Pantoprazole is a proton pump inhibitor (PPI) medication used to treat conditions related to excessive stomach acid production, such as gastroesophageal reflux disease (GERD), peptic ulcers, and Zollinger-Ellison syndrome.
It works by blocking the enzyme responsible for acid secretion in the stomach, effectively reducing gastric acid levels.
Pantoprazole is typically well-tolerated and has a low risk of side effects, making it a common choice for long-term acid-related disorder management.

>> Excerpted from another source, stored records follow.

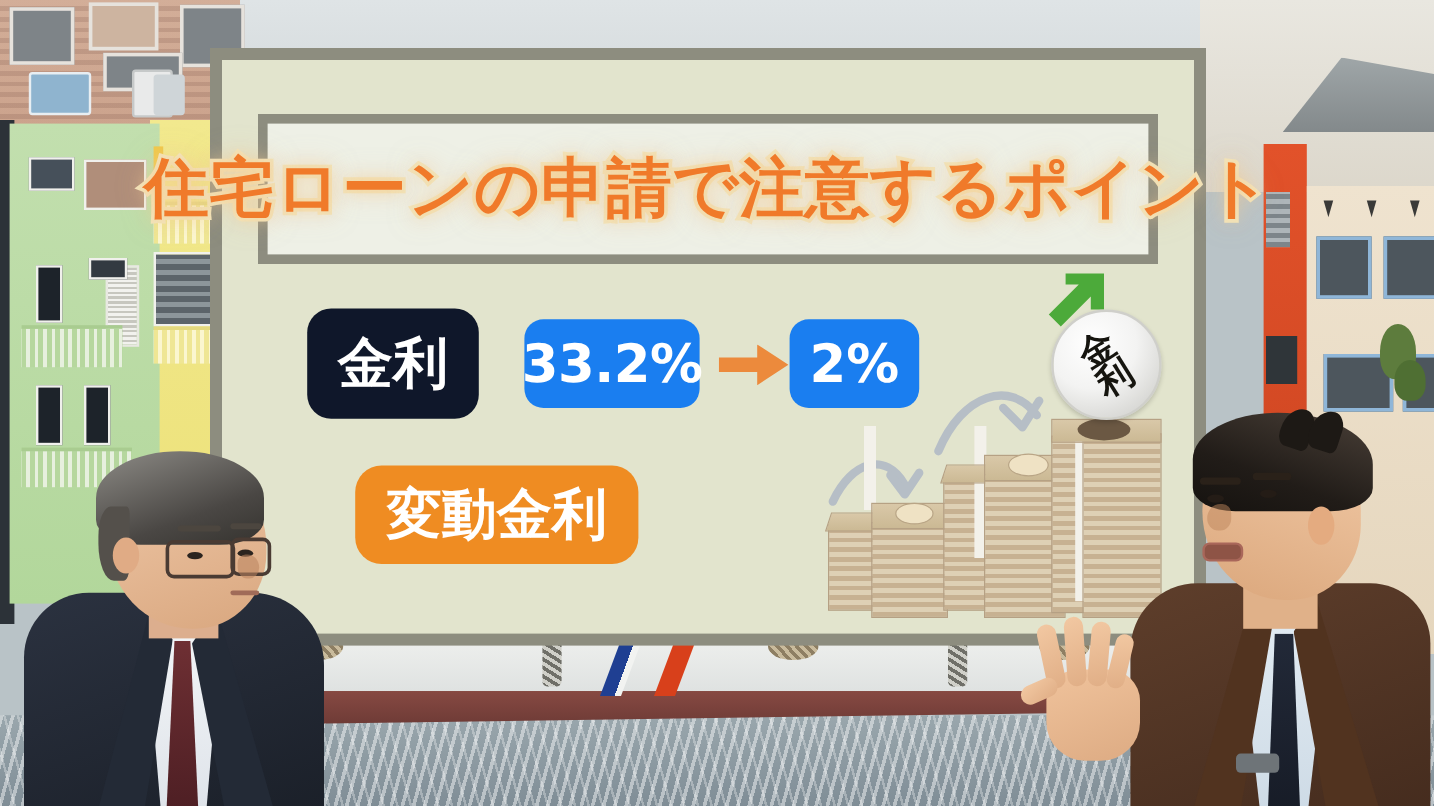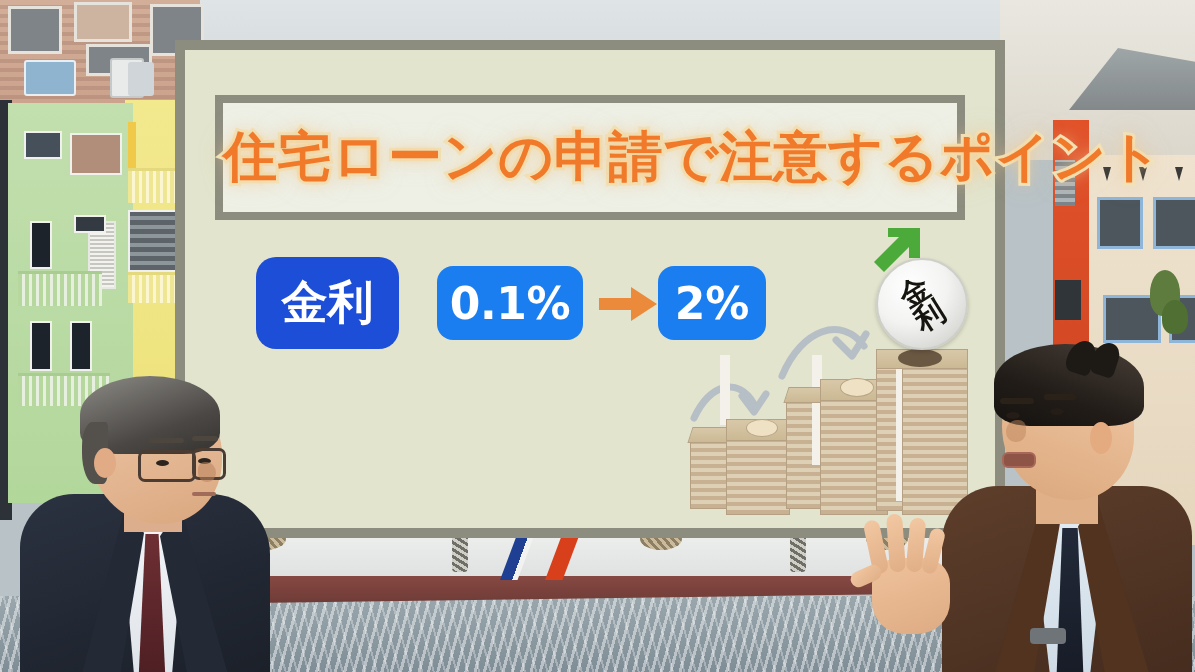"住宅ローンの申請で注意するポイント" .title-box { justify-content: none -> center }
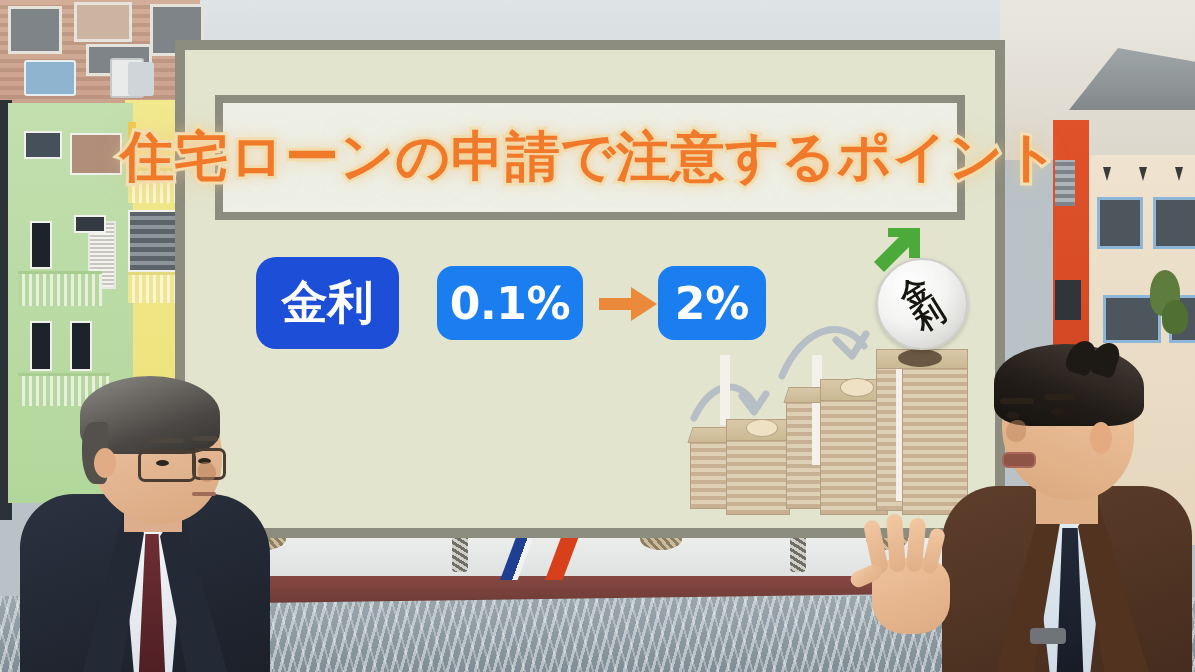"金利" .badge-kinri { background: #1d4ed8 -> #0f172a }
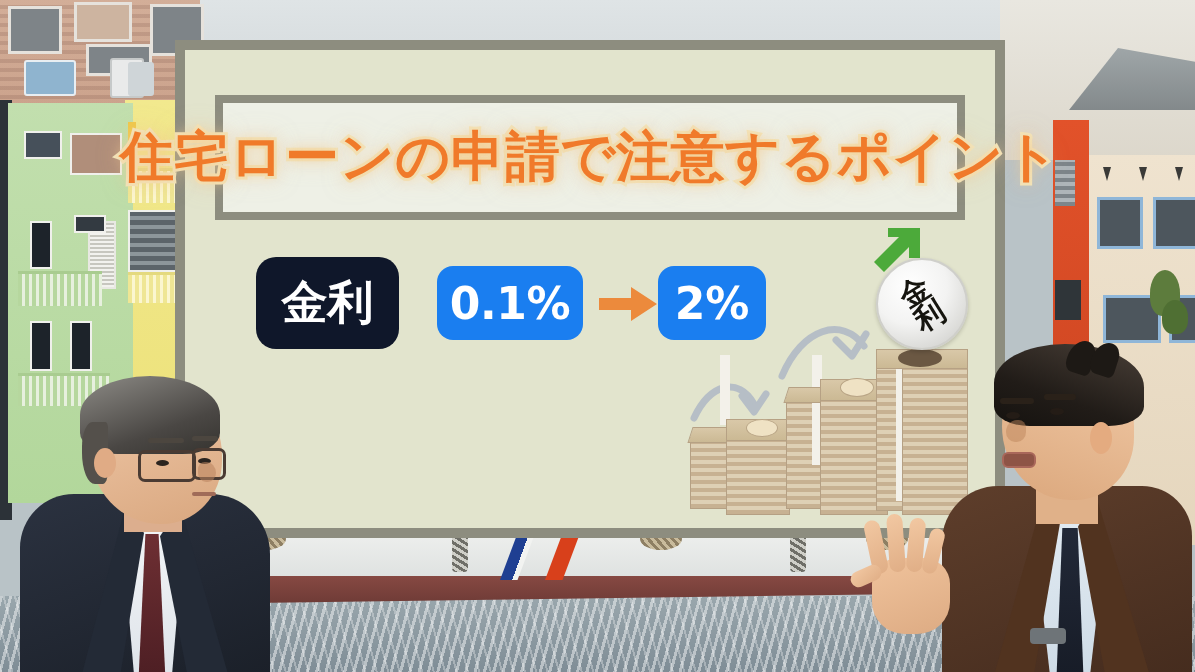"0.1%" div.badge { text: 0.1% -> 33.2% }
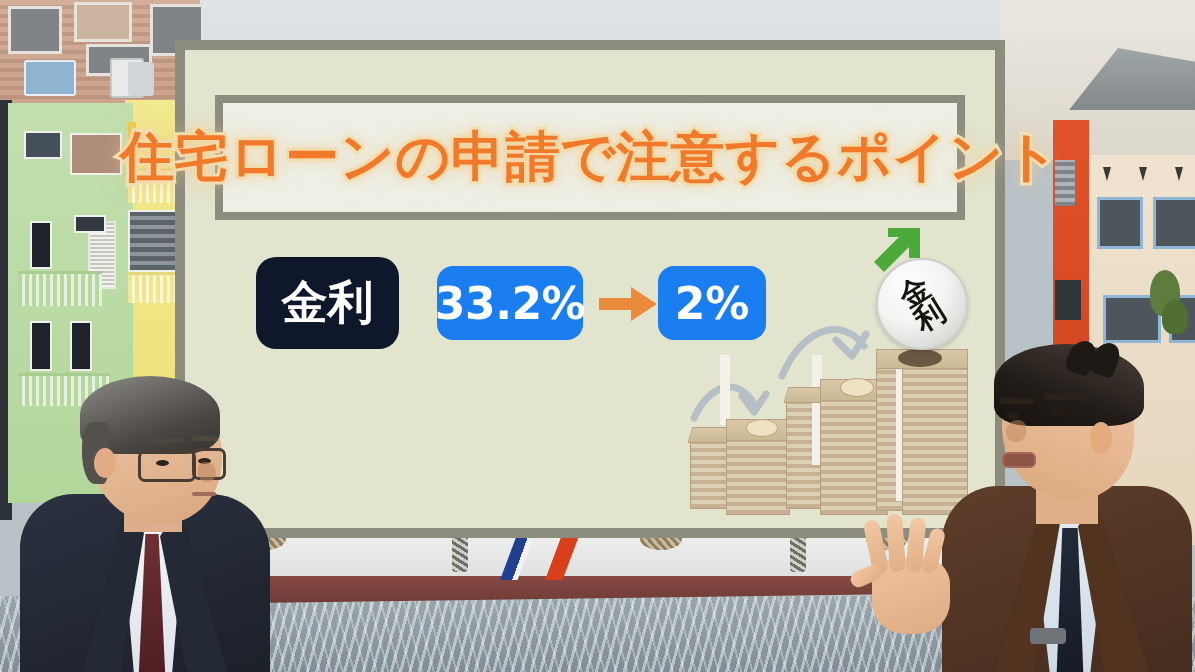"変動金利" div.badge { html: none -> <div>変動金利</div> }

Reasearchers can utilize PubCompare.ai's powerful AI-driven tools to optimize their Pantoprazole studies, including easily locating relevant protocols from literature, preprints, and patents, and comparing them to identify the best approaches.
This can enhance reproducibility and accuracy in Pantoprazole research, taking your studies to new hights.

Most cited protocols related to «Pantoprazole»

The PPIs available in Taiwan between 2000 and 2013 and considered in this study included esomeprazole, lansoprazole, omeprazole, pantoprazole, and rabeprazole. Patients' prescription histories of PPIs and H2RAs were included in this study. Use of medications was defined as prescription any of the medications studied in this work before the index date. No use of medication was defined as no history of prescription of any of the medications studied in this work before the index date.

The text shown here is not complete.